3. Watch the Feed Rate
The best feed rate for Acrylic is anywhere between 75 and 300 inches per minute. This depends on the diameter of the bit (to prevent it from breaking). A 1/8” bit should be set somewhere between 75 – 100 ipm. A 1/2” bit can be set between 200 – 300 ipm. Again, because of its thermal stability, cast Acrylic is less likely to melt, even at slower speeds, like extruded Acrylic has a tendency to do.
4. Depth Setting? Times Two
Setting the depth follows the same general rule as always. Set the depth approximately 2 times the diameter of the bit being used. When routing in multiple passes on thicker materials, there will be a line in the finish for each pass you cut through the Acrylic. This requires a polishing bit to finish it off even if you can set your rpm to 32,000.

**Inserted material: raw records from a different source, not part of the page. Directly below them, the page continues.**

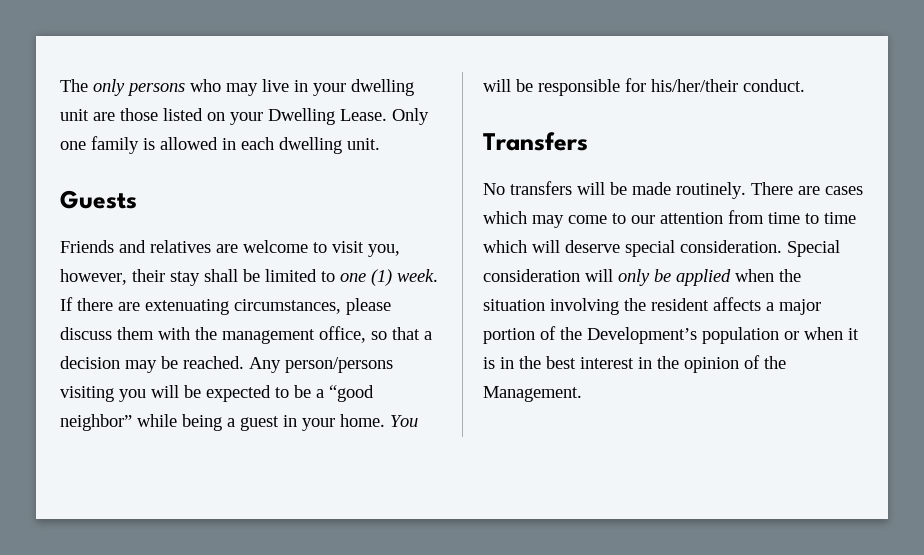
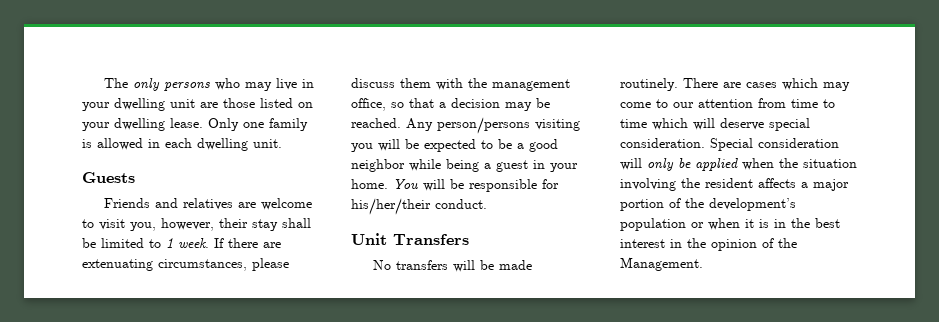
- The only persons who may live in your dwelling unit are those listed on your Dwelling Lease.
+ The only persons who may live in your dwelling unit are those listed on your dwelling lease.
- Friends and relatives are welcome to visit you, however, their stay shall be limited to one (1) week.
+ Friends and relatives are welcome to visit you, however, their stay shall be limited to 1 week.
- Any person/persons visiting you will be expected to be a “good neighbor” while being a guest in your home.
+ Any person/persons visiting you will be expected to be a good neighbor while being a guest in your home.
- Transfers
+ Unit Transfers
- Special consideration will only be applied when the situation involving the resident affects a major portion of the Development’s population or when it is in the best interest in the opinion of the Management.
+ Special consideration will only be applied when the situation involving the resident affects a major portion of the development’s population or when it is in the best interest in the opinion of the Management.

5. Deionize Before Starting
The chips, particles, and dust created from routing Acrylic, have a very strong static charge. This debris will adhere to the cutting edge, material surface and bit while routing. If it is possible to configure the router with a deionization unit, this will neutralize the static charge on these particles and allow the dust collection system to remove the debris much more efficiently. This prevents particles from being reground, or melted into the cutting surface, allowing for a smoother and clearer finish.
I would love hear your ideas or questions on how to improve routing acrylic and other plastics.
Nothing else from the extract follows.